In una prospettiva comunitaria, invece, l’individuo coltiva e sperimenta l’indisponibilità della propria vita e della propria morte, indisponibilità riferita «al fatto (indiscutibile) che il nostro io dipende sempre e comunque da un altro da noi e che sempre e comunque ha responsabilità verso altri alle quali non può unilateralmente sottrarsi» [6]. E ciò senza dimenticare che la vicinanza del prossimo, garantendo un’esperienza di relazionalità e di condivisione, tiene al riparo dalla solitudine e dal timore di essere mal sopportati nelle situazioni di massima e prolungata vulnerabilità. Purtroppo la dimensione comunitaria può essere soffocata nella pratica a motivo di necessità e modalità assistenziali, di malattie croniche o particolarmente gravi; parenti, amici e conoscenti, seppure coinvolti nella sofferenza dell’altro, non riescono a condividerla. «Di qui un involontario abbandono, una separazione in certo senso obbligata… In fondo chi è morto era divenuto assente già prima di morire. Tutto ciò non passa per negazioni forti, ma è pervasivo, soft» [7]. Le competenze tecniche annullano le attese esistenziali e neutralizzano i desideri di adempiere i doveri parentali ed amicali. Assecondare la richiesta eutanasica, favorire il proposito suicida, praticare l’eutanasia di un malato non consenziente, per esempio in stato comatoso, comporta con gradazioni diverse, proprio la rottura di tale relazionalità coesistenziale, resa più facile dall’affievolirsi di una vera comunicazione interpersonale. Fare i conti con la propria vulnerabilità, sapersi mortali, significa sapersi bisognosi, relazionali, costitutivamente uniti agli altri da vincoli che, anche volendo, non potremo mai rescindere: «ecco perché la vita umana, anche quella [...] sprofondata negli abissi di un coma non reversibile non può mai perdere di dignità; perché resta sempre vita accanto a vite, fonte donatrice di significati, anche quando non ne sia più percettrice» [8].

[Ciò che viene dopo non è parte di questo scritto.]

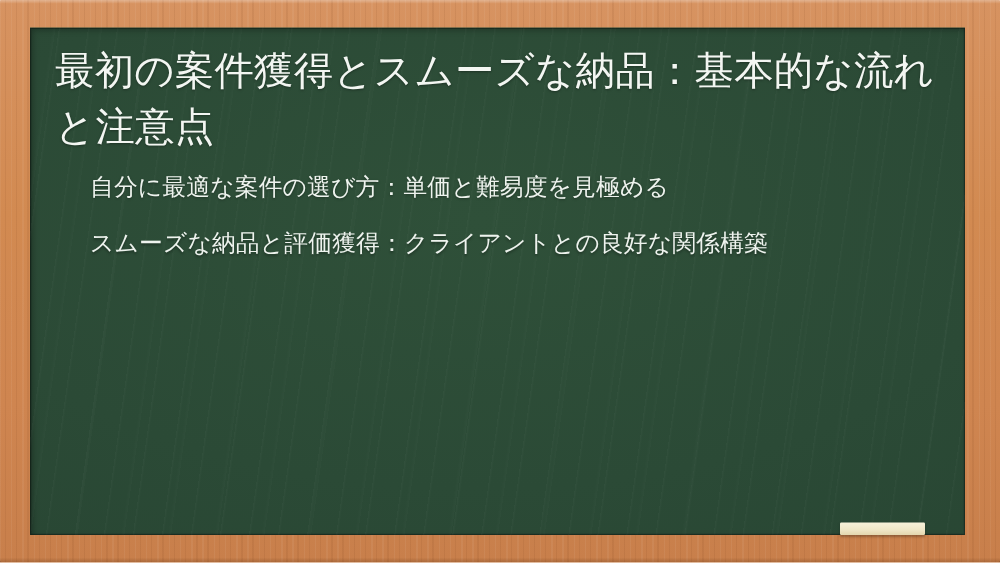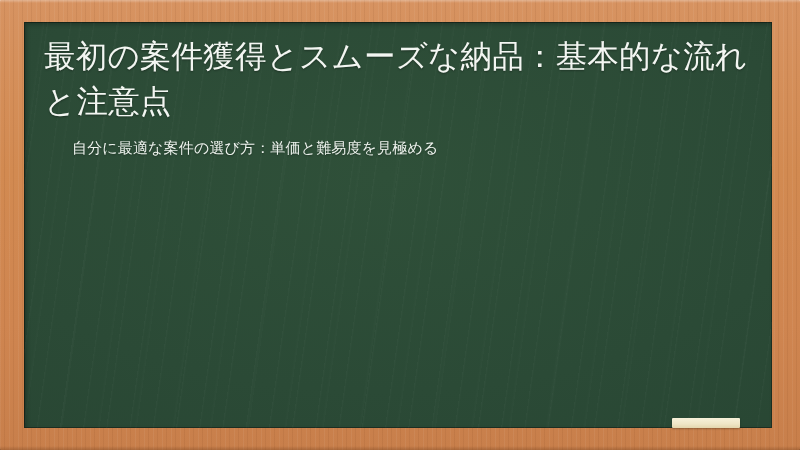"自分に最適な案件の選び方：単価と難易度を見極める" .toc-item { font-size: 15px -> 19px }
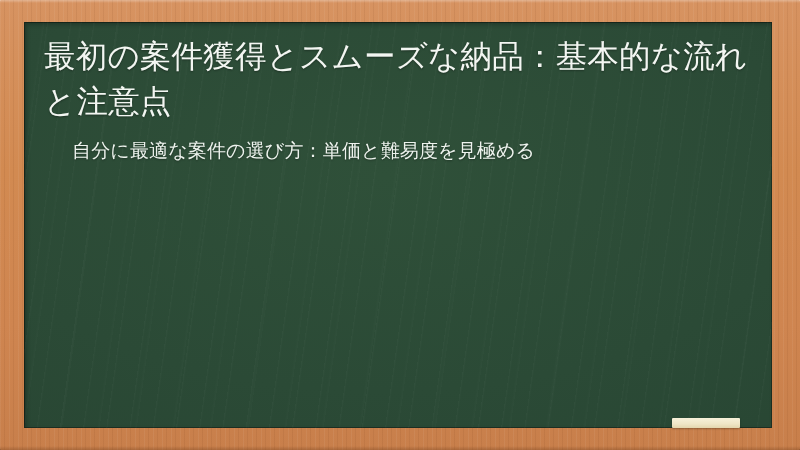"スムーズな納品と評価獲得：クライアントとの良好な関係構築" li.toc-item { html: none -> <li>スムーズな納品と評価獲得：クライアントとの良好な関係構築</li> }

[1] Cfr. P. ARIES, Storia della morte in occidente dal medioevo ai nostri giorni, Rizzoli, Milano 1989, pp. 187ss.
[2] Cfr. S. NATOLI, Dizionario dei vizi e delle virtù, Feltrinelli, Milano 1997, p. 81.
[3] Cfr. P. CATTORINI, La morte offesa, EDB, Bologna 1996, p. 6.
[4] Cfr. H.G. GADAMER, Dove si nasconde la salute, R. Cortina, Milano 1994, p. 70.
[5] Cfr. S. NATOLI, Dizionario dei Vizi e delle virtù, Feltrinelli, Milano 1997, cfr. p. 84.
[6] Cfr. F. D'AGOSTINO, Bioetica nella prospettiva della filosofia del diritto, Giappichelli, Torino 1998, p. 177.
[7] Cfr. S. NATOLI, Dizionario dei vizi e delle virtù, Feltrinelli, Milano 1997, p. 84.
[8] Cfr. F. D'AGOSTINO, Bioetica nella prospettiva della filosofia del diritto, Giappichelli, Torino 1998, p. 179.

   

M. Peláez, Morte, in Dizionario interdisciplinare di scienza e fede, a cura di G. Tanzella-Nitti e A. Strumia, Urbaniana University Press - Città Nuova, Roma 2002, pp. 1020-1021.